本文旨在設計及製作應用於微電網系統並以數位信號處理器為基礎且具有雙向功率轉換功能之多臂式直流-直流功率轉換器。採用多臂式之架構可有效降低功率級開關元件的額定電流，亦能降低直流匯流排電壓漣波及蓄電池輸出電流漣波，提升系統之效率。本系統之直流-直流功率轉換器採用三臂式之架構以達到蓄電池儲能與釋能之控制，作為蓄電池與直流匯流排之能量管理。蓄電池功率轉換器之輸出饋入直流匯流排，由直流匯流排連接直流負載及三相併網型功率轉換器。當蓄電池釋能時可將蓄電池側之功率回饋至市電側或供應給直流負載；亦可將市電側之功率轉換至直流匯流排，再經由三臂式直流-直流功率轉換器對蓄電池作充電，以達調節直流匯流排電壓及雙向功率轉換之控制。在蓄電池充放電控制上，本文採用交錯式脈波寬調變控制搭配電壓及電流閉迴路控制策略來完成，並藉由蓄電池殘存電荷之偵測控管蓄電池之內部能源。
本文採用32位元之數位訊號處理器(DSP,TMS320F28335)為整體系統之控制核心，完成蓄電池功率轉換器之實體製作，其控制策略皆由軟體程式完成。本文在市電併聯之系統整合上，完成蓄電池放電功率2kW，蓄電池輸出電流漣波百分比為8.2%，市電側輸出電流總諧波失真率為6.93%，整體效率約為90.5%；在蓄電池組充電部分，完成充電功率為1kW，蓄電池輸入電流漣波百分比為8.12%，市電側輸入電流總諧波失真率為6.54%，整體效率為91.3%。

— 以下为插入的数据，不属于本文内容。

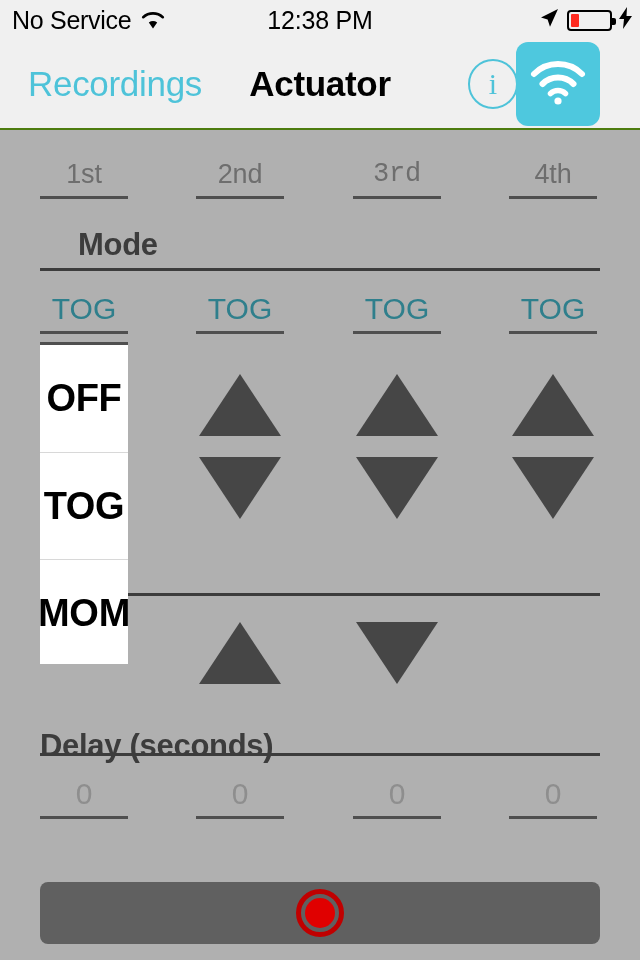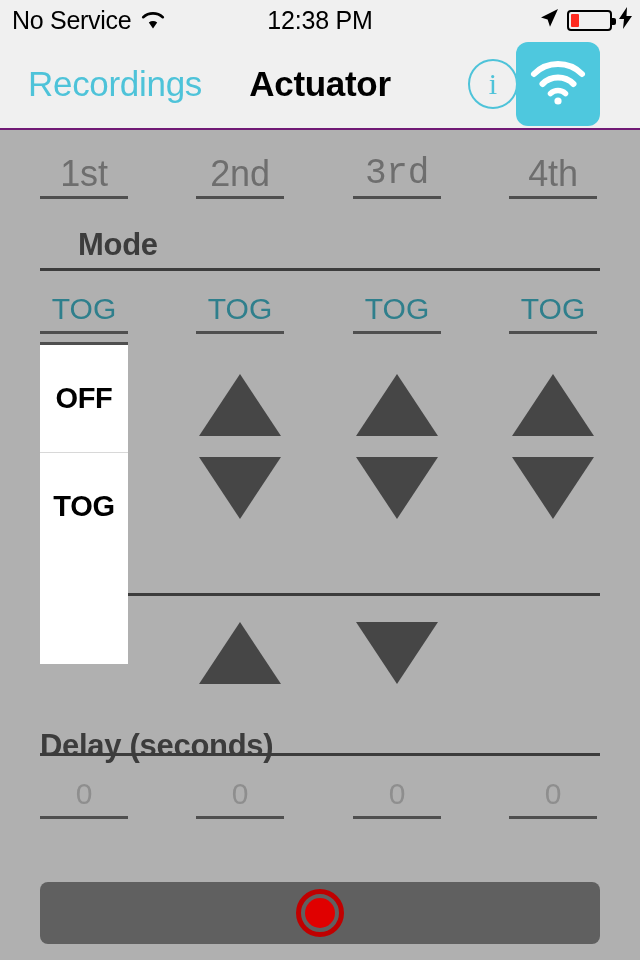--- a/index.html
+++ b/index.html
@@ -67,7 +67,7 @@
     position: absolute; top: 40px; left: 0;
     width: 640px; height: 90px;
     background: #f0f0f0;
-    border-bottom: 2px solid #701a75;
+    border-bottom: 2px solid #4d7c0f;
   }
   .nav-back {
     position: absolute; left: 28px; top: 50%;

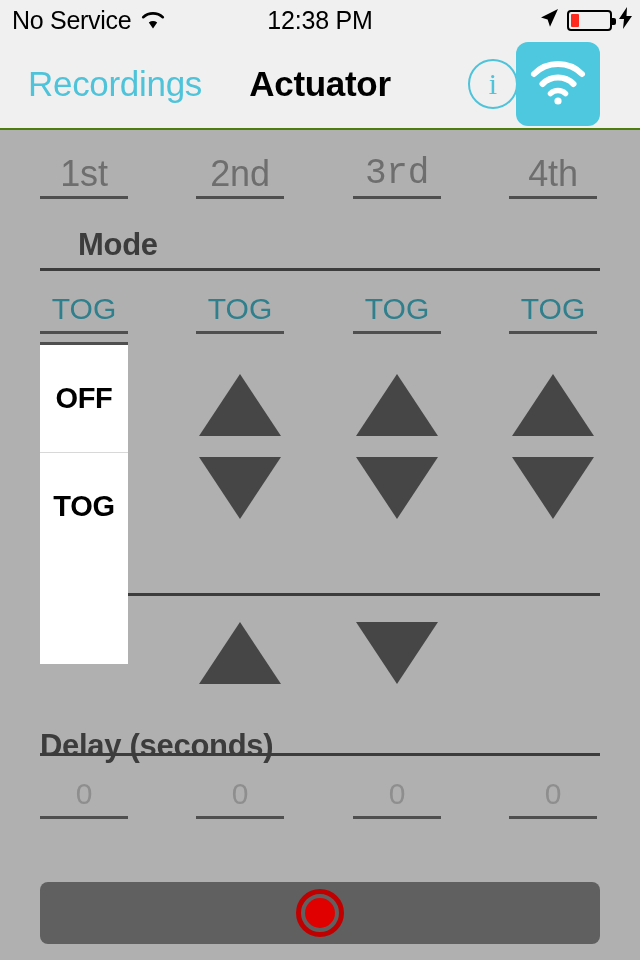--- a/index.html
+++ b/index.html
@@ -118,7 +118,7 @@
   }
 
   .col-head-label {
-    font-size: 36px; color: #6e6e6e;
+    font-size: 27px; color: #6e6e6e;
     line-height: 44px; letter-spacing: -0.2px;
   }
   .col-head-rule {

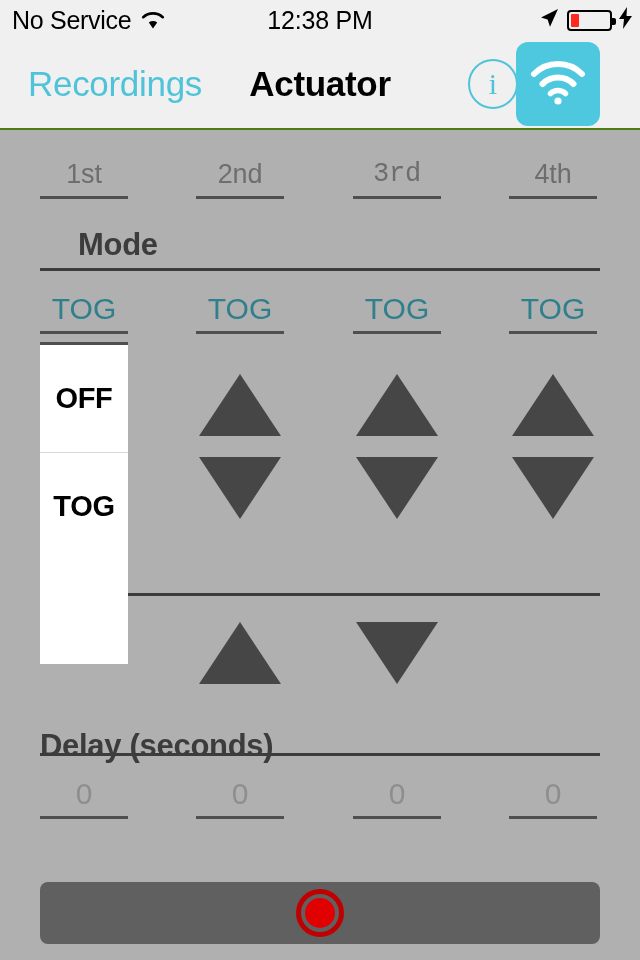--- a/index.html
+++ b/index.html
@@ -195,7 +195,7 @@
   .picker-item {
     height: 107px;
     display: flex; align-items: center; justify-content: center;
-    font-size: 29px; font-weight: bold; color: #000;
+    font-size: 38px; font-weight: bold; color: #000;
     cursor: pointer; letter-spacing: -0.3px;
   }
   .picker-item + .picker-item { border-top: 1px solid #d8d8d8; }

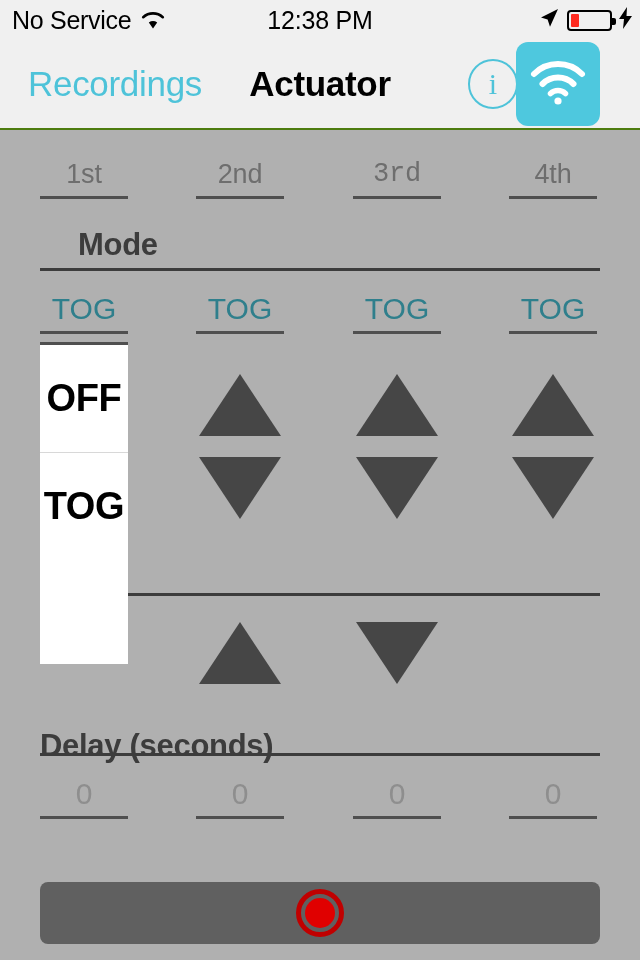--- a/index.html
+++ b/index.html
@@ -364,6 +364,7 @@
     <div class="picker">
       <div class="picker-item">OFF</div>
       <div class="picker-item">TOG</div>
+      <div class="picker-item">MOM</div>
     </div>
 
   </div>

The thesis presents the design and development of multi-arm bidirectional power flow converter for micro-grid system based on digital signal processor. By using the multi-arm structure, the rated current of the power components, the ripple voltage and the ripple current can be decreased effectively. The efficiency of the system can be increased simultaneously as well. In order to manage the energy between the battery and the dc-bus, this system adopts the three-arm structure to store and release battery energy. The output of the battery power converter is connected to dc-bus, the dc load and the three-phase inverter. This system is not only capable of transmitting battery energy on the dc side to the grid-connected power system and the dc load while the battery releases energy, but also can transmit energy on the ac side to the dc-bus and charge the battery via the three-arm power converter. Thus, regulating the voltage of the dc-bus and switching power flow bidirectionally can be achieved. By controlling charging or discharging of the battery, this system is realized by using interleaved pulse-width modulation and voltage as well as current closed-loop control strategy. Moreover, battery energy can be managed by estimating residual capacity of batteries.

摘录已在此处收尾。